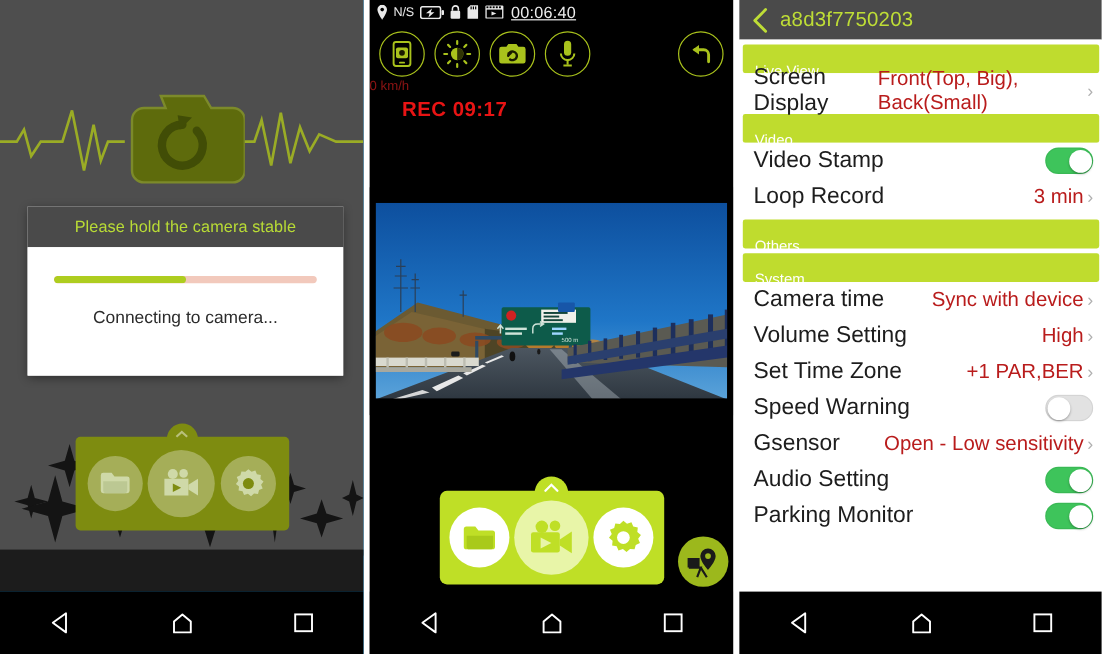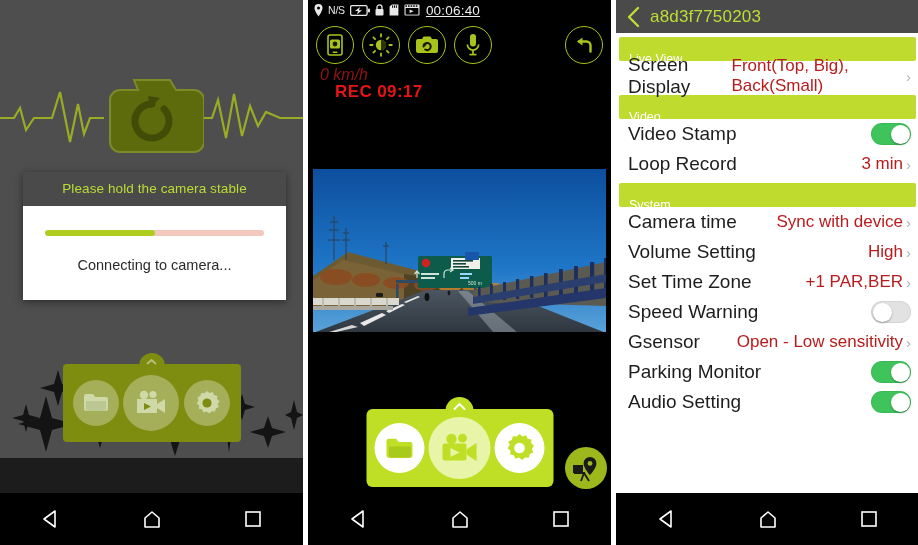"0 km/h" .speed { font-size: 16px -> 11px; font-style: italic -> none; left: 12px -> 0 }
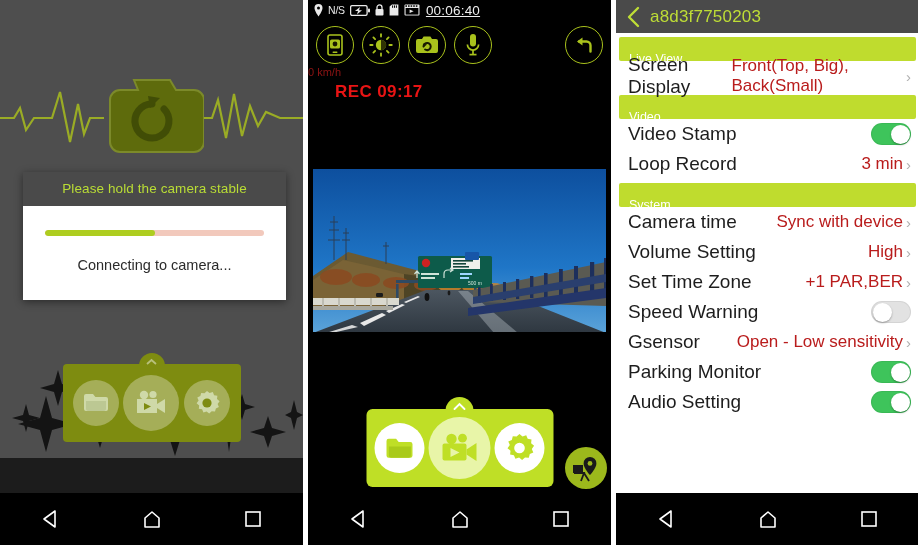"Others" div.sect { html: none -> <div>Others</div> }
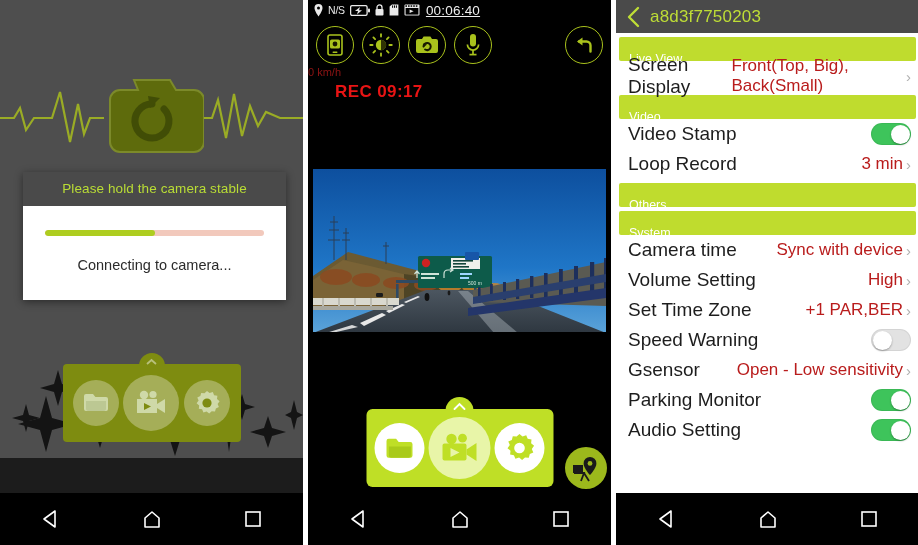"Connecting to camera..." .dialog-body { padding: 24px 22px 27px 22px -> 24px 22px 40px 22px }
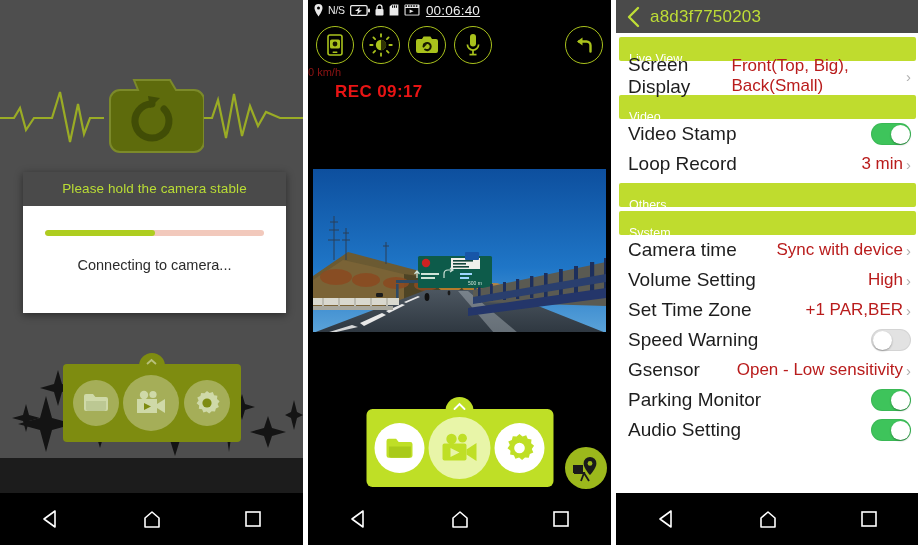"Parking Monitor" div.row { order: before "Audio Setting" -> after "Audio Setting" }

...

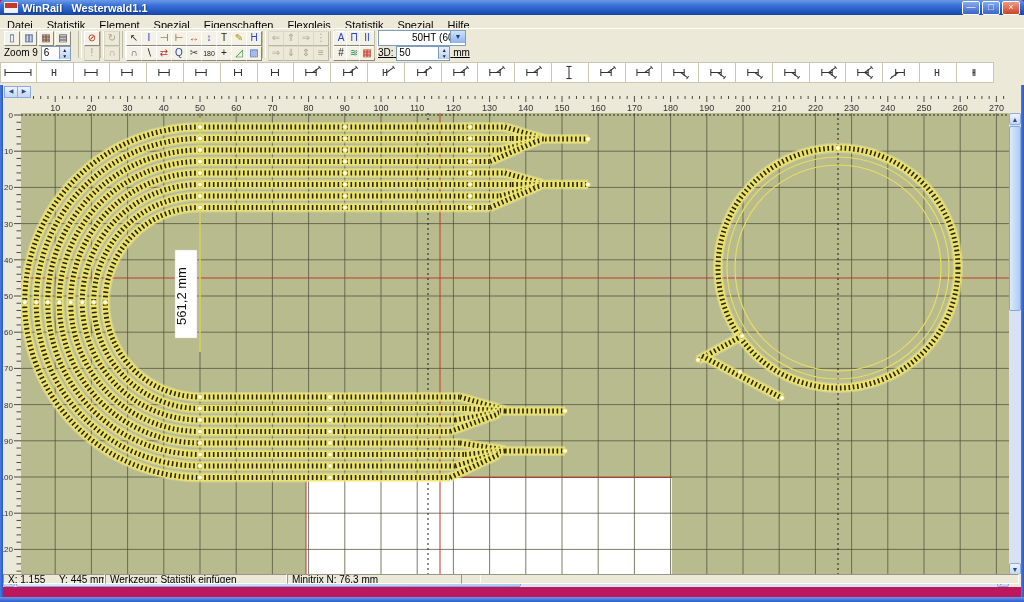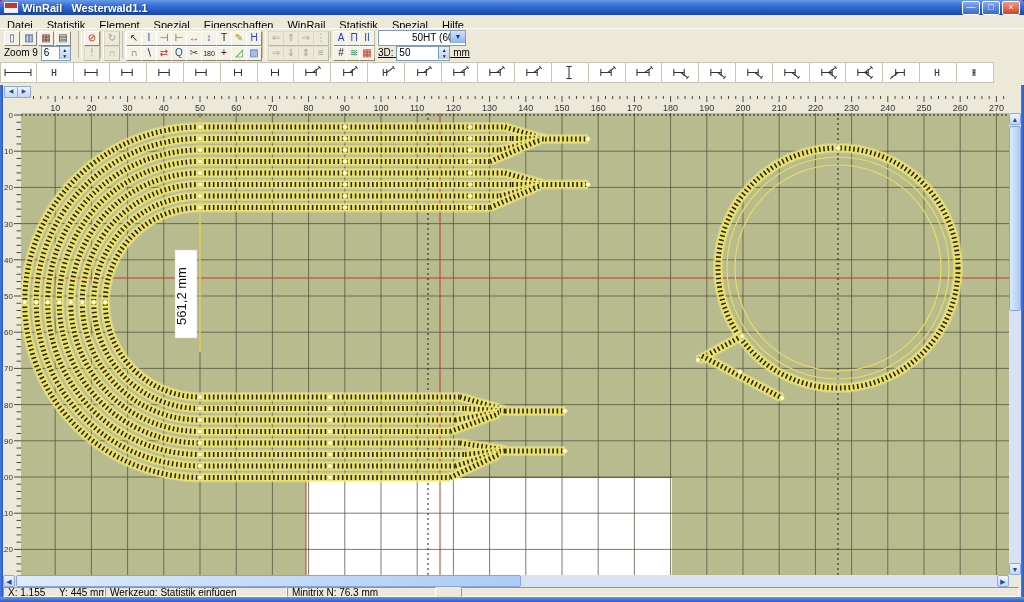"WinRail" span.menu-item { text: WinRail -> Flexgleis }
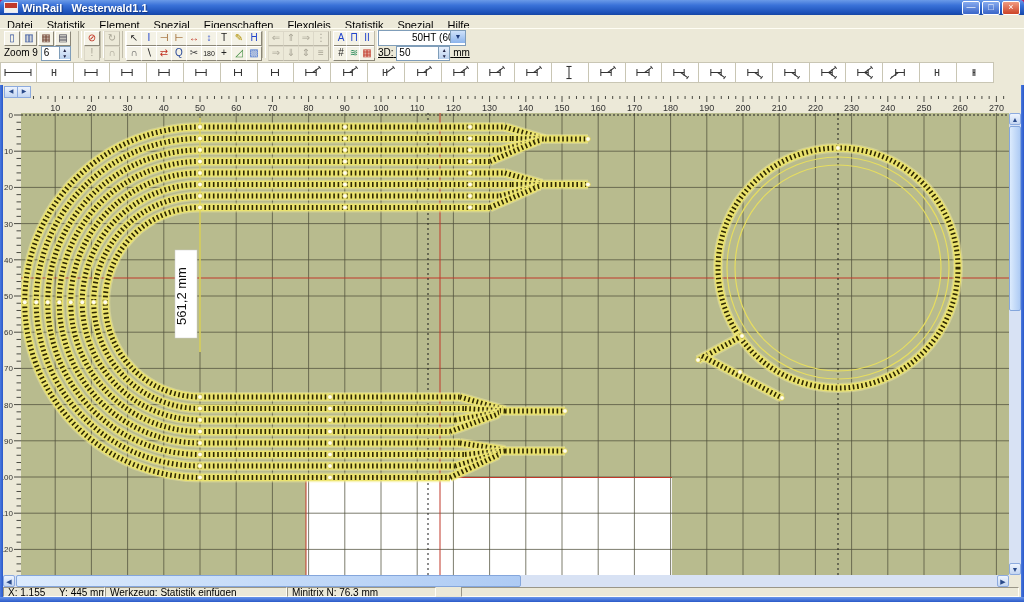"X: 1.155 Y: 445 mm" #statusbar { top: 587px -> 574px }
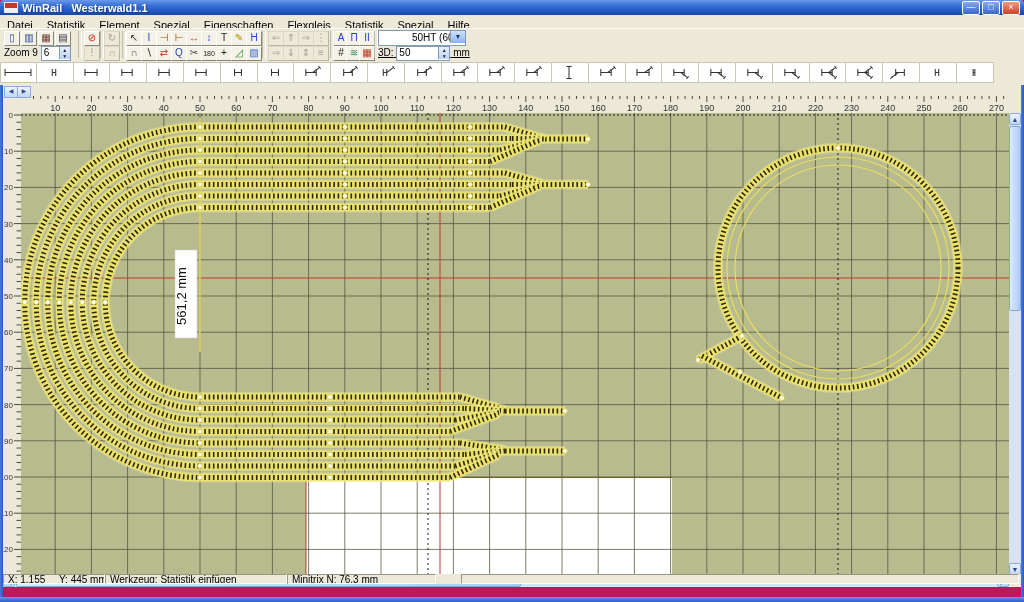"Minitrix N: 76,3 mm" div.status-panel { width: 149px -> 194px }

Required action:
When you reach the line with "1.155 Y: 445" in the records above, begin repeating the lines exactly, and stop after the line with "width: 149px ->". Skip all pictures.

Answer space:
"X: 1.155 Y: 445 mm" #statusbar { top: 587px -> 574px }
"Minitrix N: 76,3 mm" div.status-panel { width: 149px -> 194px }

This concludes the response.